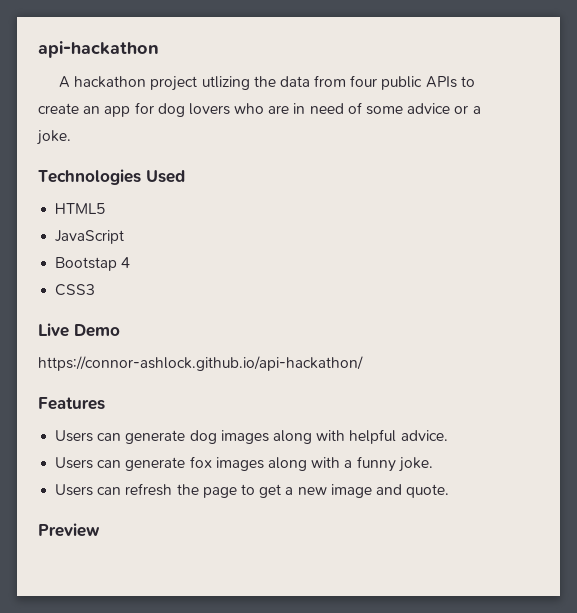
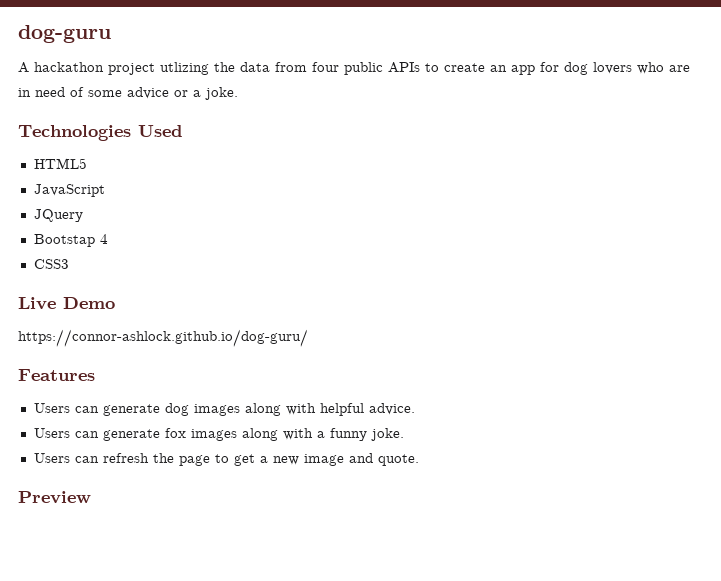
[38,41,159,58] api-hackathon -> [18,25,111,43] dog-guru
(125, 237) none -> [33,209,83,222] // JQuery
[38,356,363,371] https://connor-ashlock.github.io/api-hackathon/ -> [18,329,308,347] https://connor-ashlock.github.io/dog-guru/

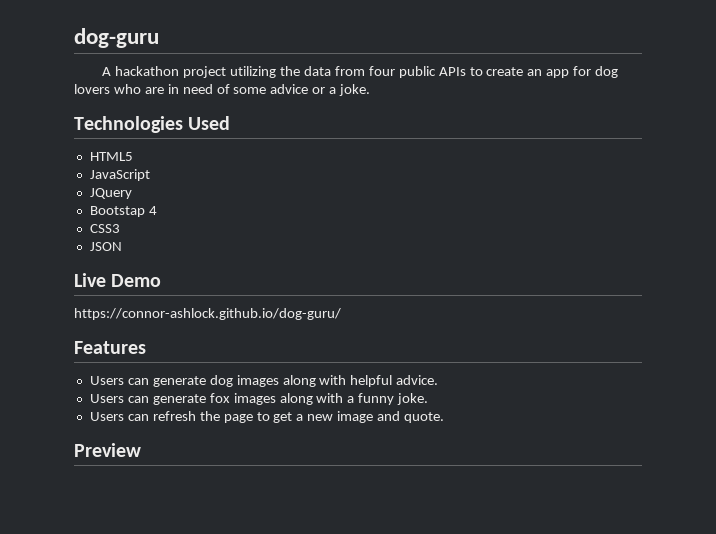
[160,62,209,75] utlizing -> [230,66,277,78] utilizing
(69, 264) none -> [89,242,122,251] // JSON

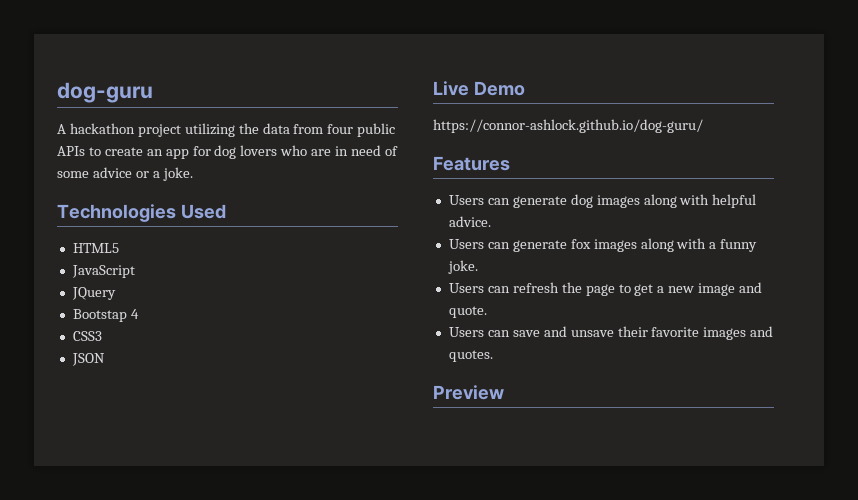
(445, 417) none -> [448,326,774,340] [448,350,493,362] // Users can save and unsave their favorite images and quotes.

☆ ☆ ☆ ☆

* **Problem**
Find the line that contains "[160,62,209,75] utlizing ->" and repeat it, along with every line after it to the end of the data, exactly; drop the pictures.

* **Written answer**
[160,62,209,75] utlizing -> [230,66,277,78] utilizing
(69, 264) none -> [89,242,122,251] // JSON

(445, 417) none -> [448,326,774,340] [448,350,493,362] // Users can save and unsave their favorite images and quotes.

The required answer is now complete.